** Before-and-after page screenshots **
===============
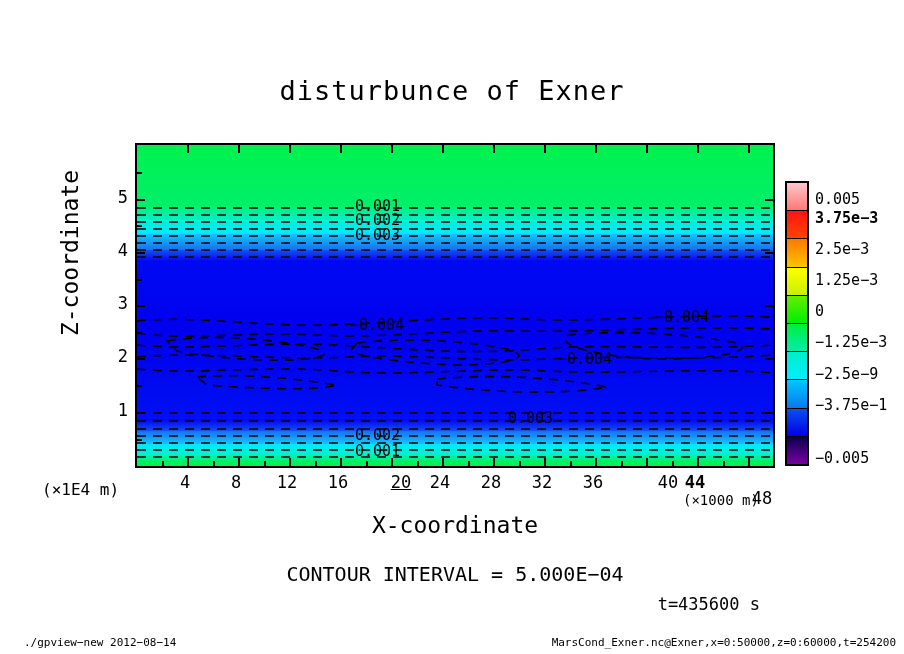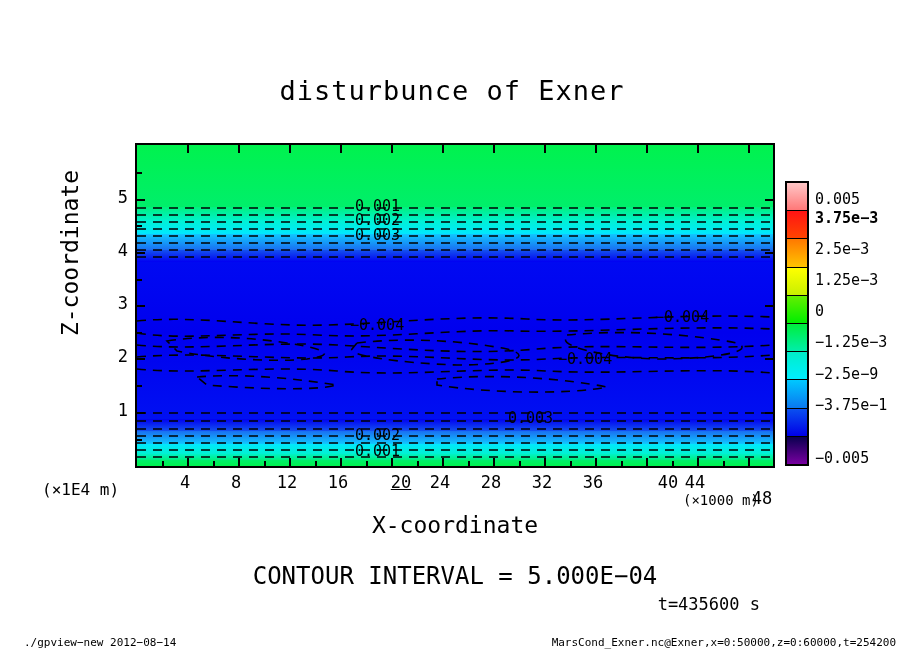--- a/index.html
+++ b/index.html
@@ -96,21 +96,21 @@
   }
   #x-unit {
     left: 683px; top: 492px;
     font-size: 14px;
   }
 
   
   #contour-interval {
     left: 135px; top: 562px; width: 640px;
     text-align: center;
-    font-size: 24px;
+    font-size: 20px;
   }
   #time-label {
     left: 0px; top: 594px; width: 760px;
     text-align: right;
     font-size: 17px;
   }
   #footer-left {
     left: 24px; top: 636px;
     font-size: 11px;
   }
@@ -328,21 +328,21 @@
 <div class="xtick-label" style="left:185px;">4</div>
 <div class="xtick-label" style="left:236px;">8</div>
 <div class="xtick-label" style="left:287px;">12</div>
 <div class="xtick-label" style="left:338px;text-align:right;">16</div>
 <div class="xtick-label" style="left:401px;text-decoration:underline;">20</div>
 <div class="xtick-label" style="left:440px;">24</div>
 <div class="xtick-label" style="left:491px;">28</div>
 <div class="xtick-label" style="left:542px;">32</div>
 <div class="xtick-label" style="left:593px;">36</div>
 <div class="xtick-label" style="left:668px;">40</div>
-<div class="xtick-label" style="left:695px;">44</div>
+<div class="xtick-label" style="left:695px;font-weight:bold;">44</div>
 <div class="xtick-label" style="left:762px;margin-top:16px;">48</div>
 
 <div class="ytick-label" style="top:410px;">1</div>
 <div class="ytick-label" style="top:356px;">2</div>
 <div class="ytick-label" style="top:303px;">3</div>
 <div class="ytick-label" style="top:250px;">4</div>
 <div class="ytick-label" style="top:197px;">5</div>
 
 <div class="abs" id="xaxis-title">X-coordinate</div>
 <div class="abs" id="yaxis-title">Z-coordinate</div>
===============
Reproduce each entry word for word and cut the images.

** EXERCISE ANSWER **
--- a/index.html
+++ b/index.html
@@ -96,21 +96,21 @@
   }
   #x-unit {
     left: 683px; top: 492px;
     font-size: 14px;
   }
 
   
   #contour-interval {
     left: 135px; top: 562px; width: 640px;
     text-align: center;
-    font-size: 24px;
+    font-size: 20px;
   }
   #time-label {
     left: 0px; top: 594px; width: 760px;
     text-align: right;
     font-size: 17px;
   }
   #footer-left {
     left: 24px; top: 636px;
     font-size: 11px;
   }
@@ -328,21 +328,21 @@
 <div class="xtick-label" style="left:185px;">4</div>
 <div class="xtick-label" style="left:236px;">8</div>
 <div class="xtick-label" style="left:287px;">12</div>
 <div class="xtick-label" style="left:338px;text-align:right;">16</div>
 <div class="xtick-label" style="left:401px;text-decoration:underline;">20</div>
 <div class="xtick-label" style="left:440px;">24</div>
 <div class="xtick-label" style="left:491px;">28</div>
 <div class="xtick-label" style="left:542px;">32</div>
 <div class="xtick-label" style="left:593px;">36</div>
 <div class="xtick-label" style="left:668px;">40</div>
-<div class="xtick-label" style="left:695px;">44</div>
+<div class="xtick-label" style="left:695px;font-weight:bold;">44</div>
 <div class="xtick-label" style="left:762px;margin-top:16px;">48</div>
 
 <div class="ytick-label" style="top:410px;">1</div>
 <div class="ytick-label" style="top:356px;">2</div>
 <div class="ytick-label" style="top:303px;">3</div>
 <div class="ytick-label" style="top:250px;">4</div>
 <div class="ytick-label" style="top:197px;">5</div>
 
 <div class="abs" id="xaxis-title">X-coordinate</div>
 <div class="abs" id="yaxis-title">Z-coordinate</div>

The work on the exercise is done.